Jessica J. Yeary, Public Defender, and Danielle Jorden, Assistant Public Defender, Tallahassee, for Appellant.
Ashley Moody, Attorney General, and Julian Markham, Assistant Attorney General, Tallahassee, for Appellee.
Per Curiam. Casey Martina appeals his convictions and sentences for burglary of a dwelling, seven counts of grand theft of a firearm, grand theft of a motor vehicle, and grand theft. He argues for reversal, raising three issues. We affirm two of the issues without further discussion. As for the third, we vacate the sentencing order as to the imposition of certain fees.
Martina contends that the trial court reversibly erred in imposing a fine and surcharge at sentencing. The trial court imposed a lump sum of $2,765 in court costs. Martina moved for relief under Florida Rule of Criminal Procedure 3.800(b)(2). He argued that the trial court erred when it imposed a $2,000 fine under section 775.083(1), Florida Statutes, and a related $100 surcharge under section 938.04, Florida Statutes, without providing him notice and an opportunity to heard. The trial court did not rule on Martina's motion within sixty days, so it is deemed denied. See Fla. R. Crim. P. 3.800(b)(2)(B).
We agree that the sentencing order should have been corrected to delete the fine and the surcharge. "[D]iscretionary costs must be orally pronounced at sentencing because such costs may not be imposed without affording the defendant notice and an opportunity to be heard." See Davis v. State , 277 So. 3d 1111, 1114 (Fla. 1st DCA 2019) ("Because these are discretionary costs, the court was required to specifically pronounce them at sentencing [to give the defendant] notice and an opportunity to be heard.").
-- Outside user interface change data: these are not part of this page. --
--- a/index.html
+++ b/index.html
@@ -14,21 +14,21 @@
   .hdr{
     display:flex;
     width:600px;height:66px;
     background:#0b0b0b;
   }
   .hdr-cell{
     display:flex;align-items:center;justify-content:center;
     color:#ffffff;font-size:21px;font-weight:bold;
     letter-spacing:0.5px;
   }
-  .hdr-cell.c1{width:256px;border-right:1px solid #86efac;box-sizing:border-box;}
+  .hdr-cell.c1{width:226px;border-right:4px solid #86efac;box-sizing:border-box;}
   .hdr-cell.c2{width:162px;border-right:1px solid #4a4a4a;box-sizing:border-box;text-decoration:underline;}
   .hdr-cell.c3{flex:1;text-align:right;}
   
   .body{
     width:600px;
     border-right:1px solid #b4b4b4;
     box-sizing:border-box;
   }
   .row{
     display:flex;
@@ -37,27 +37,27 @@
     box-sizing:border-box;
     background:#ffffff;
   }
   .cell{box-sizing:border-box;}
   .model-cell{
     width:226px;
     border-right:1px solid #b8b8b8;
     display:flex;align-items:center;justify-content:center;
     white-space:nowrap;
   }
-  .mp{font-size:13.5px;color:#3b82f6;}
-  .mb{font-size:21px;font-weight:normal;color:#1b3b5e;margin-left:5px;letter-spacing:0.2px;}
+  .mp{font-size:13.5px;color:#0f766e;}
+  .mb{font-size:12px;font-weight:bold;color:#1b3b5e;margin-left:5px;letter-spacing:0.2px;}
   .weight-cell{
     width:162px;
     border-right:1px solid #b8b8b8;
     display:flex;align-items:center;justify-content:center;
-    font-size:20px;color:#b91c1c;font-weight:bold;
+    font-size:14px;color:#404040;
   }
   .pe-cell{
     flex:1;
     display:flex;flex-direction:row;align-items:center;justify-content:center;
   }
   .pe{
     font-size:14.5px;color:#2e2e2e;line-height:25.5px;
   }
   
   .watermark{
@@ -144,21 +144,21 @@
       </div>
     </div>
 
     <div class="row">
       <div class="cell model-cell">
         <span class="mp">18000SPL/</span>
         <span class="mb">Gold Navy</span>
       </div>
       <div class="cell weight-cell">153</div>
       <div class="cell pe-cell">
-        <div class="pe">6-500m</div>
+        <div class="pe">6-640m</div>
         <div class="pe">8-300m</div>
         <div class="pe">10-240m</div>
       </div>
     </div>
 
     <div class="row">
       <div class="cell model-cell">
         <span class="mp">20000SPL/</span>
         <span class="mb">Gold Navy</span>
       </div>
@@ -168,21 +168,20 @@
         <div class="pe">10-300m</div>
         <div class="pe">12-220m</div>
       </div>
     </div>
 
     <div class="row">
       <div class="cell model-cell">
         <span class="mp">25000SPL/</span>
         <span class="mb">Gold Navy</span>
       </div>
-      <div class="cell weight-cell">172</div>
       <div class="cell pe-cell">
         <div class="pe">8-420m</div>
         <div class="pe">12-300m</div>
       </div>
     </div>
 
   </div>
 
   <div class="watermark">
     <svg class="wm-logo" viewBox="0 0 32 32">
Because the trial court did not orally pronounce the fine or surcharge at sentencing, we vacate the sentencing order as to the fine and the surcharge. See Jack v. State , 349 So. 3d 925, 927 (Fla. 1st DCA 2022). On remand, the trial court must render a corrected sentencing order that reflects our disposition.
AFFIRMED in part, VACATED in part, and REMANDED with instructions.
Rowe, C.J., and Bilbrey and Tanenbaum, JJ., concur.